She touched his hand.
Stephen jumped and looked up. He could not believe her touch. It was tender. She should have killed him.
He shook his head in bewilderment. "What...?"
She raised her finger to her lips. She seemed to grow stronger by the second, feeding on her relief and his despair.
She said, "It is very difficult. The war."
He said, "I'm sorry. I'm so sorry."
"I understand."
He looked at her with incredulous eyes, then took up his clothes and dressed hurriedly behind the screen.
*
In the turmoil of a division preparing to move, no one noticed the temporary absence of two officers in the night. They left the motorbike where they had found it and made their separate ways back to the front line, both feeling more sober than they had expected.

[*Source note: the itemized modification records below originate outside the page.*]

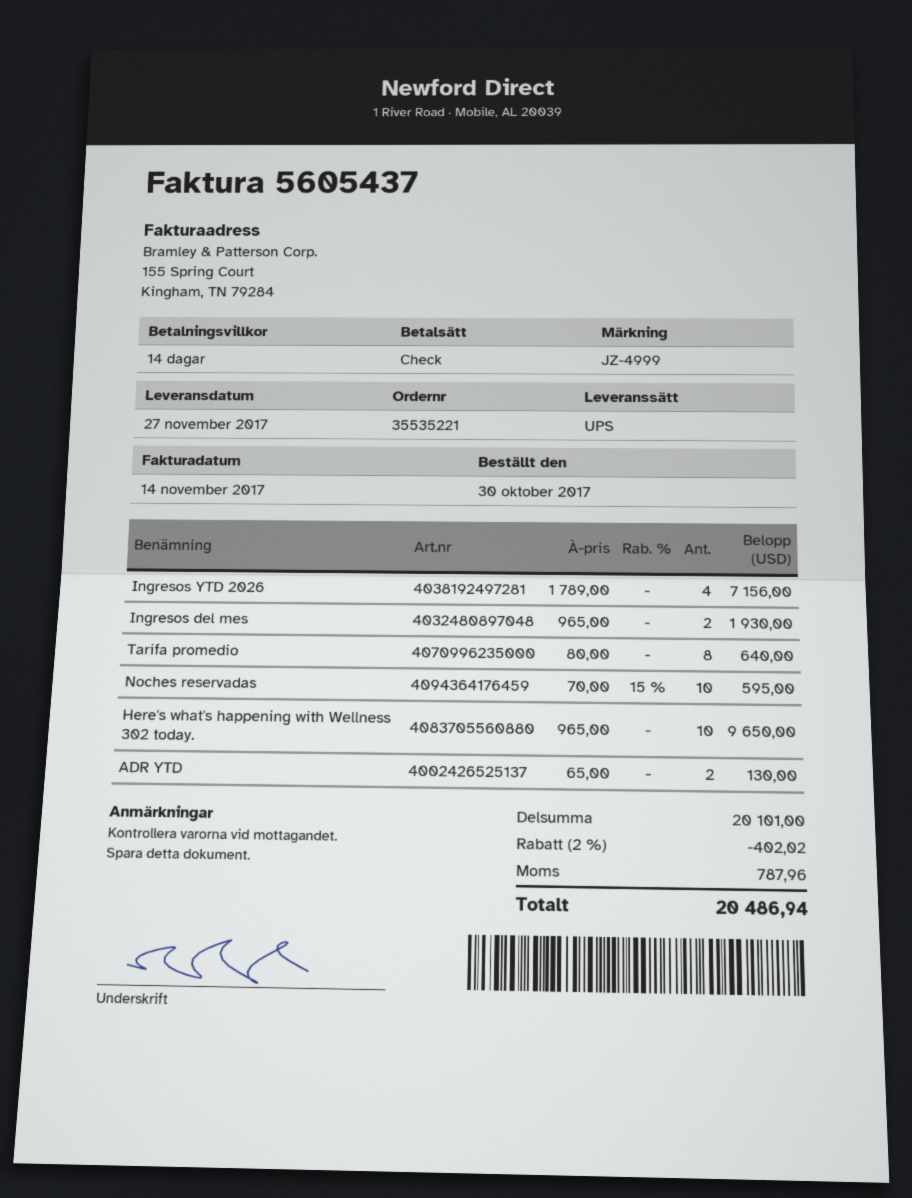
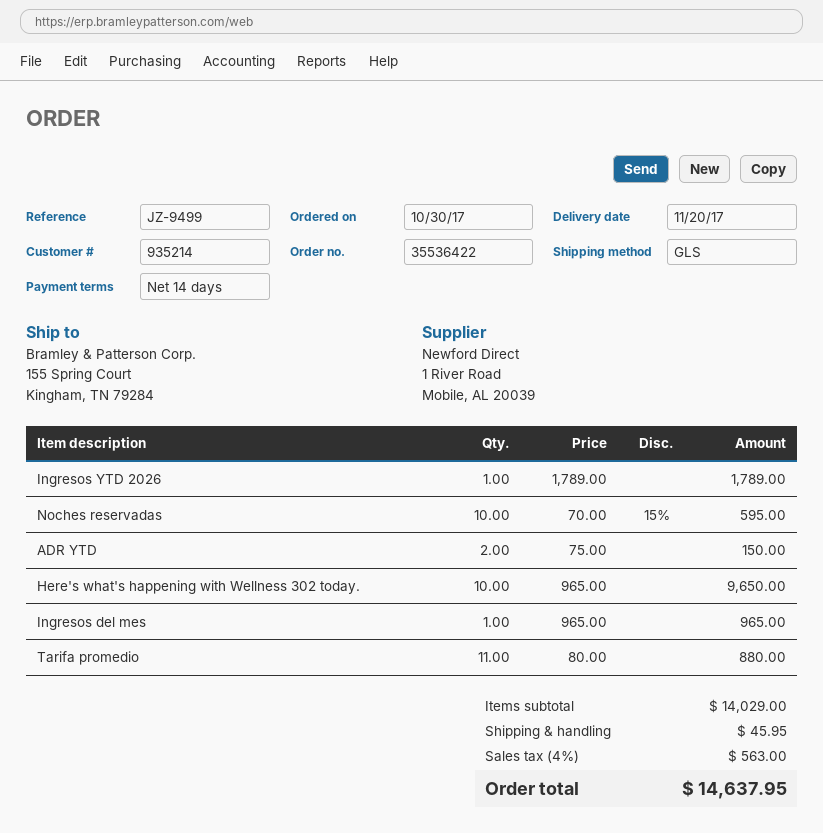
order number: 35535221 -> 35536422
delivery date: 2017-11-27 -> 2017-11-20
reference: JZ-4999 -> JZ-9499
shipping method: UPS -> GLS
Ingresos YTD 2026: 4 x 1789.00 = 7156.00 -> 1 x 1789.00 = 1789.00
Ingresos del mes: 2 x 965.00 = 1930.00 -> 1 x 965.00 = 965.00
Tarifa promedio: 8 x 80.00 = 640.00 -> 11 x 80.00 = 880.00
ADR YTD: 2 x 65.00 = 130.00 -> 2 x 75.00 = 150.00
subtotal: 20101.00 -> 14029.00
discount: 2% = 402.02 -> none
shipping: none -> 45.95
tax: 787.96 -> 563.00
total: 20486.94 -> 14637.95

The next day Weir had his orders. They would move the following evening to a billet not yet specified, then march to Albert. They were expected to help complete the digging that had already begun near the village of Beaumont-Hamel. There was no indication of whether this was part of a larger strategy or merely a routine redeployment. Since the whole division was on the move, however, it appeared that the rumours were true: they were going to attack.
Weir slumped down on to the lower bunk in his dugout. He ran his hand back over what remained of his hair. So this was the attack at last. No more peace and tranquility. The big push. He managed a snort of dry laughter. No more the quiet sector with its friendly routine patrols. With the men of the new army, he would sweep the Germans out of France.
He was resigned to it. He felt that he had lost control of his own life: when he had finally tried to alter some central part of his existence it had come to nothing but humiliation. The guns would not be much worse.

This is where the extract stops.